# More tab



## Bevo (Nov 24, 2006)

Hey Kids

Looks like I am going to be playing a show based on some classic Rock, it will be my first
Its just a big party in a barn I think so as long as I hold down the bottom and catch the rests I will be fine...i hope!!

So I have some of the songs and more to come but need to find some better quality tab, what sites are you getting it from?
Looking for these bands on Bass. 

Neil Young
CCR
Thin Lizzy
ZZ Top
Hip
I am also trying to get some Ramones in there:banana: if the old boys will play fast for me.
Bev


----------



## zao_89 (Feb 17, 2006)

www.ultimate-guitar.com


----------



## Starbuck (Jun 15, 2007)

e-chords.com is pretty good. You need to register (free) but they have lots of tabs for all instruments. I think there may be issues with printing if you go the free route, but copy and paste works for me with word. the good thing is most songs have the key and you can change keys.


----------



## bagpipe (Sep 19, 2006)

zao_89 said:


> www.ultimate-guitar.com


This is the one I also use.

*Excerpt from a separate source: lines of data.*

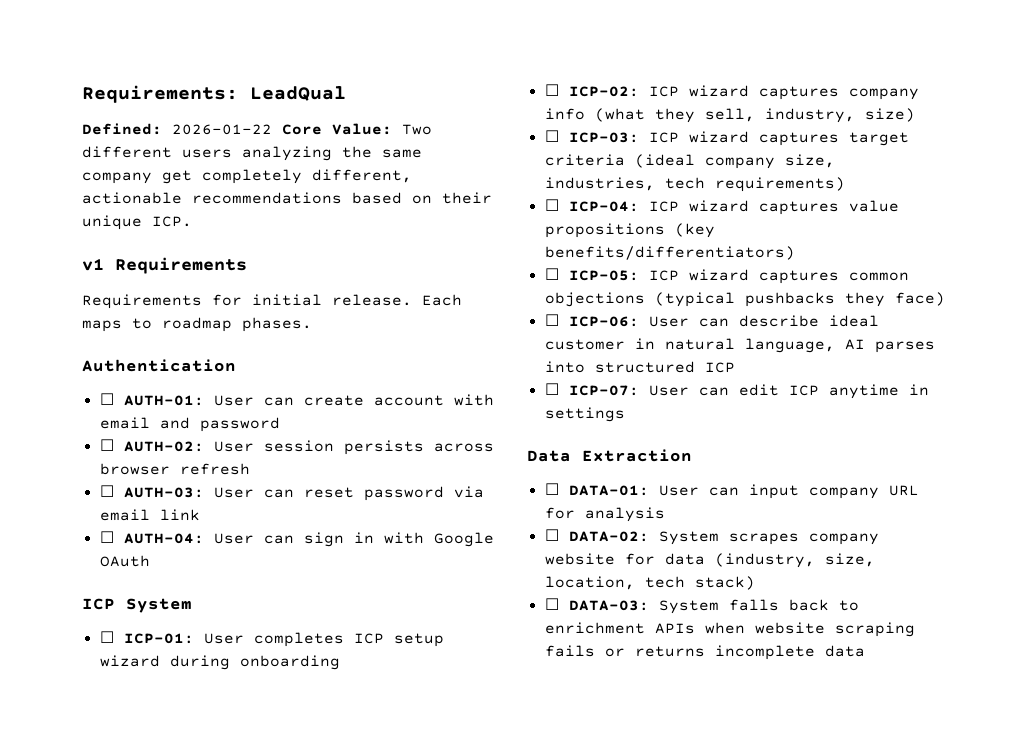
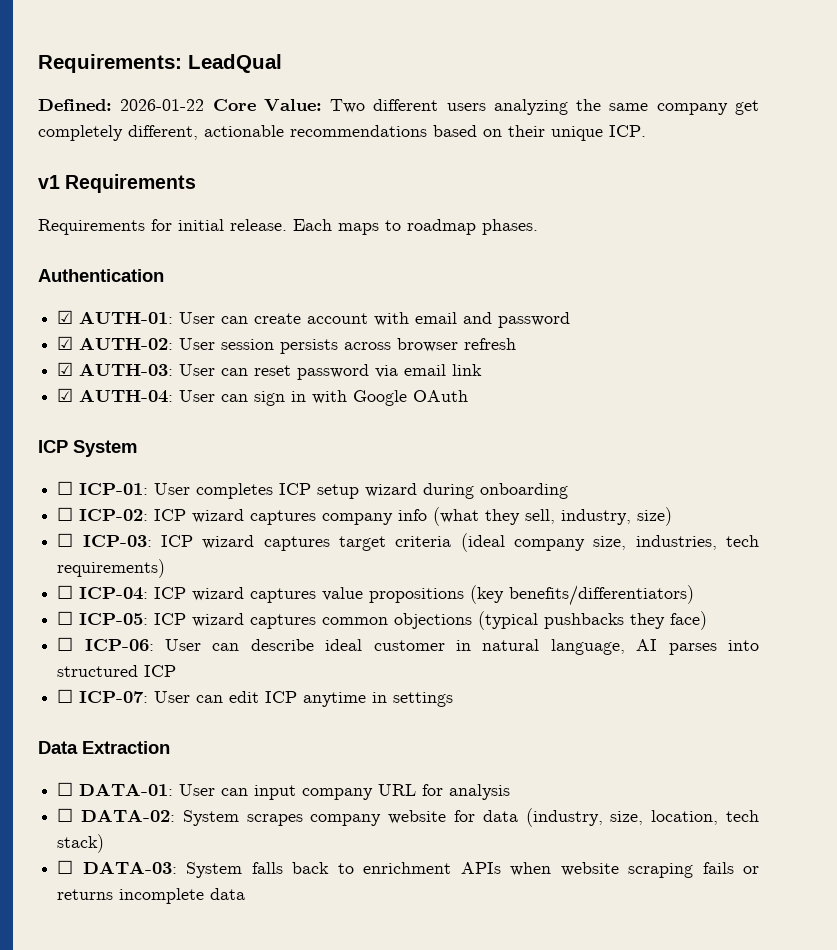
- ☐ AUTH-01: User can create account with email and password
+ ☑ AUTH-01: User can create account with email and password
- ☐ AUTH-02: User session persists across browser refresh
+ ☑ AUTH-02: User session persists across browser refresh
- ☐ AUTH-03: User can reset password via email link
+ ☑ AUTH-03: User can reset password via email link
- ☐ AUTH-04: User can sign in with Google OAuth
+ ☑ AUTH-04: User can sign in with Google OAuth

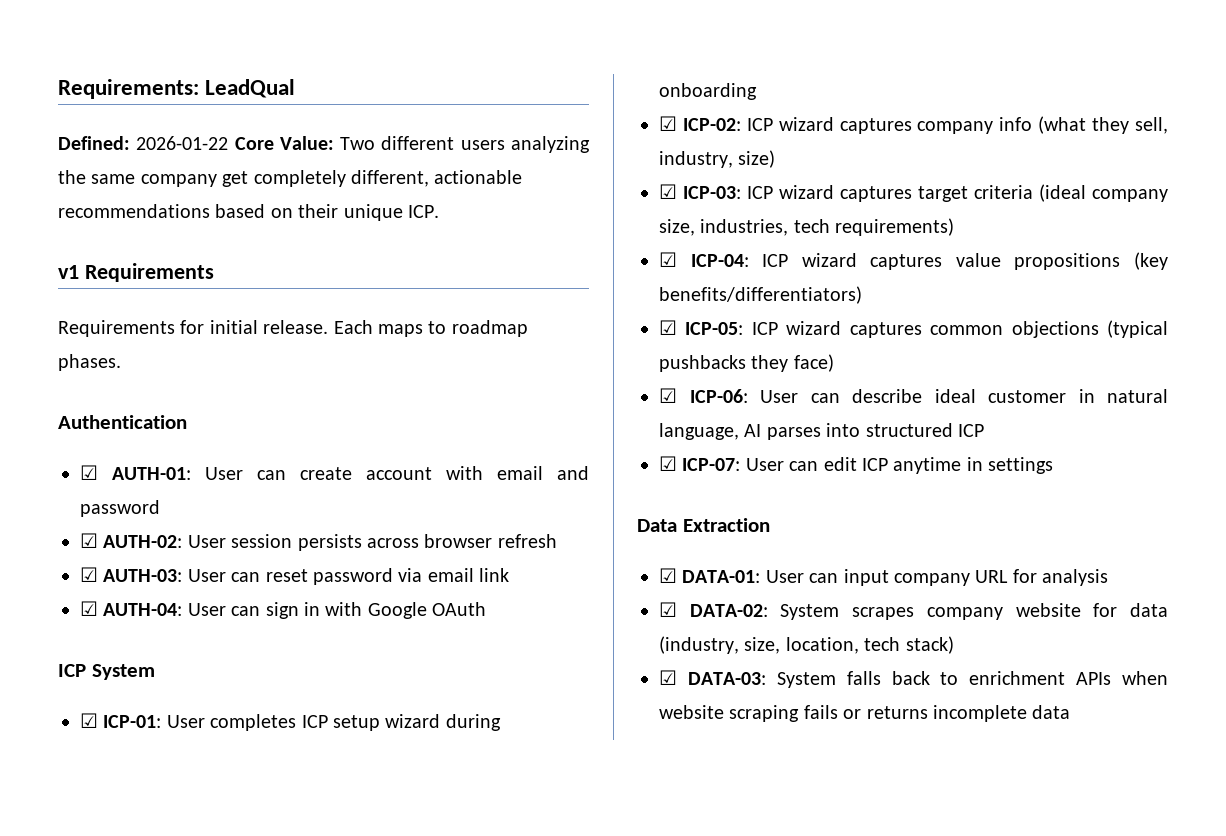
- ☐ ICP-01: User completes ICP setup wizard during onboarding
+ ☑ ICP-01: User completes ICP setup wizard during onboarding
- ☐ ICP-02: ICP wizard captures company info (what they sell, industry, size)
+ ☑ ICP-02: ICP wizard captures company info (what they sell, industry, size)
- ☐ ICP-03: ICP wizard captures target criteria (ideal company size, industries, tech requirements)
+ ☑ ICP-03: ICP wizard captures target criteria (ideal company size, industries, tech requirements)
- ☐ ICP-04: ICP wizard captures value propositions (key benefits/differentiators)
+ ☑ ICP-04: ICP wizard captures value propositions (key benefits/differentiators)
- ☐ ICP-05: ICP wizard captures common objections (typical pushbacks they face)
+ ☑ ICP-05: ICP wizard captures common objections (typical pushbacks they face)
- ☐ ICP-06: User can describe ideal customer in natural language, AI parses into structured ICP
+ ☑ ICP-06: User can describe ideal customer in natural language, AI parses into structured ICP
- ☐ ICP-07: User can edit ICP anytime in settings
+ ☑ ICP-07: User can edit ICP anytime in settings
- ☐ DATA-01: User can input company URL for analysis
+ ☑ DATA-01: User can input company URL for analysis
- ☐ DATA-02: System scrapes company website for data (industry, size, location, tech stack)
+ ☑ DATA-02: System scrapes company website for data (industry, size, location, tech stack)
- ☐ DATA-03: System falls back to enrichment APIs when website scraping fails or returns incomplete data
+ ☑ DATA-03: System falls back to enrichment APIs when website scraping fails or returns incomplete data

Lots of the other tab sites are junk.


----------



## sysexguy (Mar 5, 2006)

+1 on that, particularly the power tab versions

Andy


----------



## esp_dsp (Feb 27, 2007)

i just use google lol just type in what ever you looking for ex.... "hey hey my my neil young bass tab".... when i do that it seems to give me the best results


----------